Distinguished speakers highlight Earth Science Week at The U

VERMILLION, S.D. -- The University of South Dakota will welcome two distinguished guests to campus this week during Earth Science Week at The U.

Michael Rowe, Ph.D., of the University of Iowa’s Department of Geoscience, will present a lecture in Akeley-Lawrence Science Center 125 on Thursday, Oct. 16 at 7 p.m. “Mount St. Helen’s Dacite: Insights Into Shallow Crystallization and Volatile Migration.” Rowe’s background is in igneous and experimental petrology, and analytical geochemistry. 

In addition to Rowe, Earth Science Week at USD will feature Timothy Heaton, Ph.D., chair of the earth sciences department at The U. Heaton’s address, “The On Your Knees Cave Excavation and the Reburial of Its 10,300-year-old Human Remains by Tlingit Tribes,” is scheduled for 3 p.m. on Friday, Oct. 17 in Akeley-Lawrence Science Center 125. A reception for Heaton will follow in Akeley-Lawrence Science Center 210 at 3 p.m. In 1996, while excavating for Ice Age animal fossils in On Your Knees Cave on Prince of Wales Island, Alaska, Heaton unearthed the remains of a human skull. It turned out that Heaton’s discovery was the oldest genetic sample ever recovered in the Americas and supported the scientific theory that humans first arrived in North America around 15,000 years ago. After more than a decade of scientific evaluation, those remains were returned to the local Native American tribes for burial.

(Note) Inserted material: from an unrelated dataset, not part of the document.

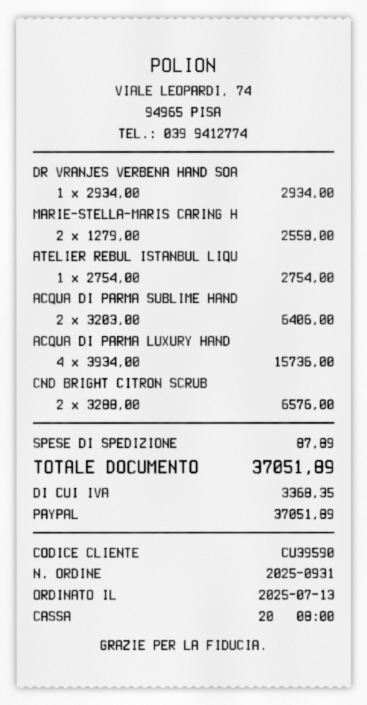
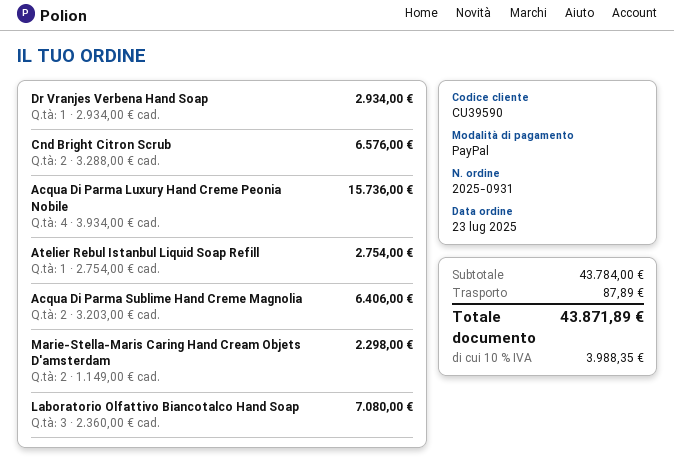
order date: 2025-07-13 -> 2025-07-23
MARIE-STELLA-MARIS CARING H: 2 x 1279.00 = 2558.00 -> 2 x 1149.00 = 2298.00
Laboratorio Olfattivo Biancotalco Hand Soap: none -> 3 x 2360.00 = 7080.00
tax: 3368.35 -> 3988.35
total: 37051.89 -> 43871.89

A professor at USD since 1990, Heaton has a well-documented Web site featuring his research in the Alaskan caves at www.usd.edu/esci/alaska/intro.html, including detailed information on how the scientists and researchers maneuvered through the difficult limestone topography as well as results from various finds (www.usd.edu/esci/alaska/research.html).

For more information about Earth Science Week, please contact the Department of Earth Sciences by calling (605) 677-5649 or e-mail esci@usd.edu. This is the 11th annual Earth Science Week at USD since it was declared by Gov. William J. Janklow in 1998.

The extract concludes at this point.